Extracted records:
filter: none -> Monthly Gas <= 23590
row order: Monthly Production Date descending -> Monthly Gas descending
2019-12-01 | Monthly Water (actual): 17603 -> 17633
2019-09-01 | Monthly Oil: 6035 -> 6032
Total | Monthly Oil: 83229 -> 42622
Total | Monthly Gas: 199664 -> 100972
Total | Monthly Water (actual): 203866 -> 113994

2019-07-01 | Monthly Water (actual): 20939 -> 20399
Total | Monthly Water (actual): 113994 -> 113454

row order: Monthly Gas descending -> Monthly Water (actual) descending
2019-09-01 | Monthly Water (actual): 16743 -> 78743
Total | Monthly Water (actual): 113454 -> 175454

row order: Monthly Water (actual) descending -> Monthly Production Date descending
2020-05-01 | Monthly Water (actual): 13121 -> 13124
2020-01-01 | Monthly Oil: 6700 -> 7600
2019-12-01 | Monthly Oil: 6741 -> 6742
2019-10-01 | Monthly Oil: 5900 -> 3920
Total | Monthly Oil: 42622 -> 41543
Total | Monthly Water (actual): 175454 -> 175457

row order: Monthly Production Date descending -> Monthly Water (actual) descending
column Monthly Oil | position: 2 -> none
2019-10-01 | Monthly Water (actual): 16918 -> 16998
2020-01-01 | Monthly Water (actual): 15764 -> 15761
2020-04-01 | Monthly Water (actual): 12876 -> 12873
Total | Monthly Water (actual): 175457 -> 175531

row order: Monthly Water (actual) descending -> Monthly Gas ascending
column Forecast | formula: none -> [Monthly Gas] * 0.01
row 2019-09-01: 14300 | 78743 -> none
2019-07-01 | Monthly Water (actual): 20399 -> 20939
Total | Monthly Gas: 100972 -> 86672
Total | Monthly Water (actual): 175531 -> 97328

Goal of the exercise:
Across the data above, how many lines carry the word "none"? Only the number is needed.

Solution to this task:
4